Jerusalem - Today is mother's day, a
time of reflection for mothers around the world. A time to remember the
day each child was born and the day when they first walked.
Today, I was without my children and
could not look into their eyes. I look up at the moon and know that it is
the same moon that they see. It brings us closer together when we are so
far apart.
Today, I went into Bethlehem; I
interviewed the Perish Priest, Amjad Sabbara, who was inside the Church
compound for 40 days. I think to myself, why 40 days? What an interesting
number: Jesus fasted for 40 days, the Israelis wondered through the
wilderness for 40 years. Didn't something else happen for 40 days? I
wonder. The priest jokily laughed when referring to fasting and praying
for the 40 days, "We have been trained to do that!" I asked him if this
experience brought him closer to God and he said a most definite, "Yes."

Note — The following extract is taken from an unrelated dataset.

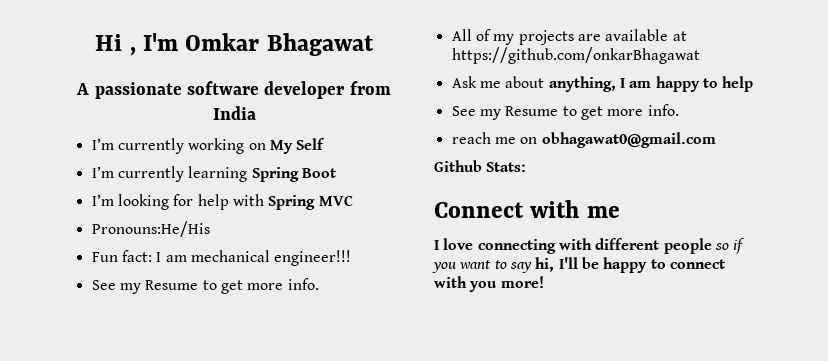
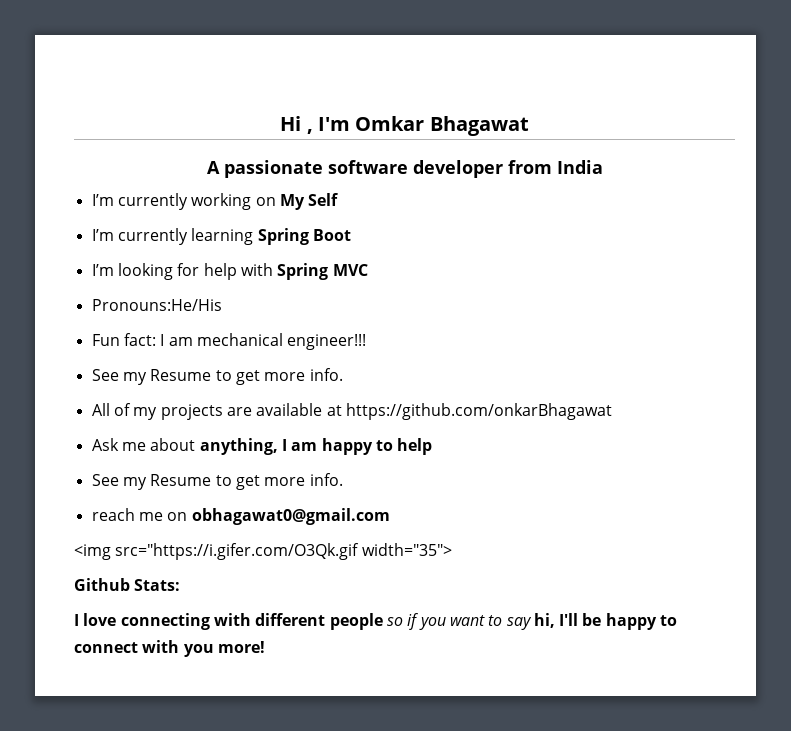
(716, 140) none -> [74,543,452,560] // <img src="https://i.gifer.com/O3Qk.gif width="35">
[434,200,620,218] // Connect with me -> (181, 585) none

with a gleam in his eyes. He was not held hostage, like the mainstream
media tells us, he was there to protect his church and to help save lives.
It is his "home" he said. He felt that "without their presence there would
have been a massacre inside of the church, he is glad that only 7 people
died", during the incursion. Local Palestinians were greeting him, asking
questions in Arabic and were glad to see that he was in good spirits
during my interview that was conducted inside of the inner courtyard. We
were standing next to two trees, stripped bare of all leaves that were
used to make "weed soup". This was as far as anyone could venture outside
without being shot at from the crane that was holding a box full of
Israeli snipers that could see into most of the courtyard. I glanced at
the statue of Mary who sits proudly on the roof of the church; her neck
bore a black stain from a bullet that hit her. Will this stain last or
will the rain wash it away? I cannot help but think that the stain
resembles the stain that in inside of the hearts of the Palestinian people
who have had to endure isolation for the last 40 days.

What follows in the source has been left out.